For the overnight time-lapse experiments, we selected 5–10 different positions along each tubule or ovary, and for each position, a stack of approximately 30 slices of 1 μm was made. The lapse between images was 10 min. For the short videos time-lapse experiments, total time and lapse varied between experiments.

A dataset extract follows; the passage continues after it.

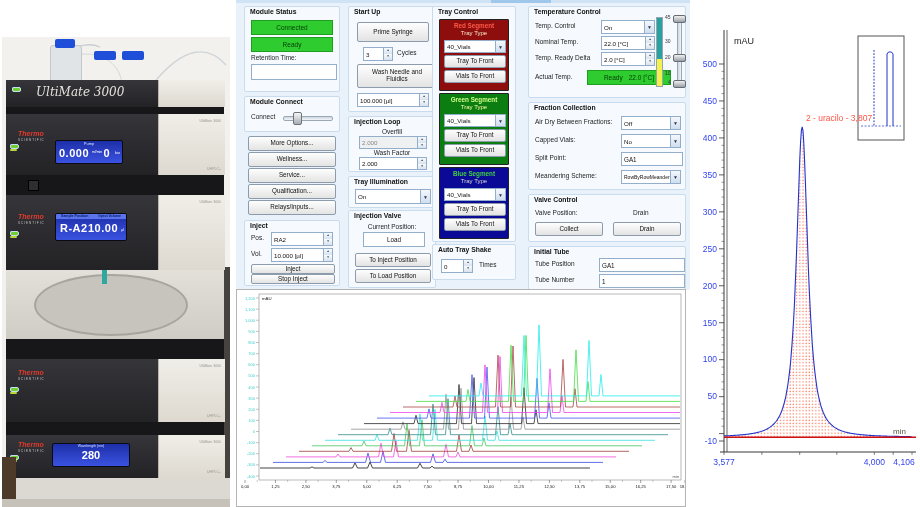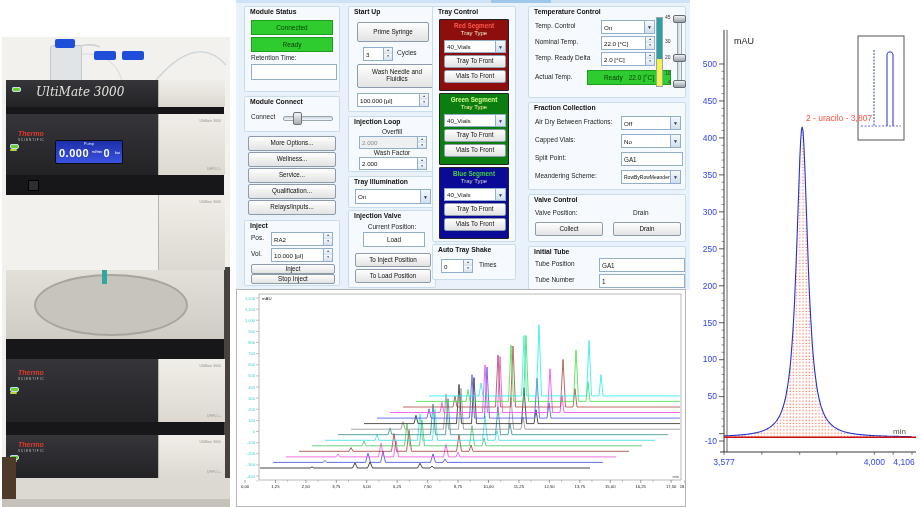"R-A2" div.mod-dark { html: none -> <div> <div><span>Thermo</span><small>SCIENTIFIC</small></div> <div> <div></div> <div></div> <div></div> </div> <div> <div> <span>Sample Position</span> <span>Inject Volume</span> </div> <span>R-A2</span> <span>10.00</span> <span>µl</span> </div> </div> }
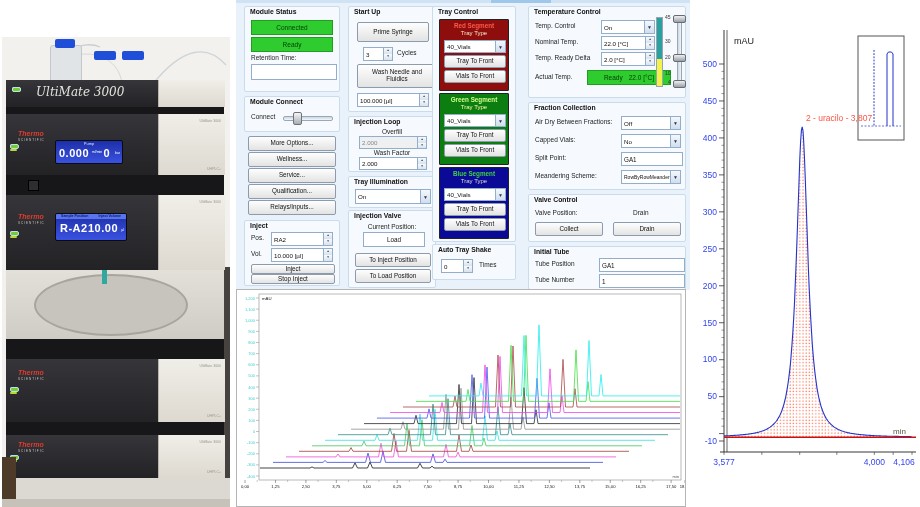"280" div.lcd { html: none -> <div> <div>Wavelength (nm)</div> <div>280</div> </div> }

Analysis of the rotation, chromosome movements, and axis separation

Time-lapse videos of one plane per time point and a time lapse of 1.5–2 s were recorded for this analysis. For the rotation in X-Y analysis, single oocytes or spermatocytes were selected. The rotation angle of the time point t + 1 with respect to t was calculated. For this, the nucleus at t + 1 was translated (X,Y) and rotated until the correlation between t and t + 1 was the highest. From the rotation angle, we calculated the rotation speeds (degrees/s).

To measure the speed of the XY chromosome in pachytene spermatocytes, we measured the distance from the center of the XY at time t + 1 to the center at time t and divided this value by the time in seconds.

To measure the speed of desynapsis, the length of the remaining synapsed (bivalent b, d) or desynapsed (bivalent a,c, e) fragment was measured at each analyzed time point, in one single XY plane. The length difference between the two time points was measured and used to calculate the speed. Speeds were determined for each 30-s interval during the time period for which the bivalents could be traced.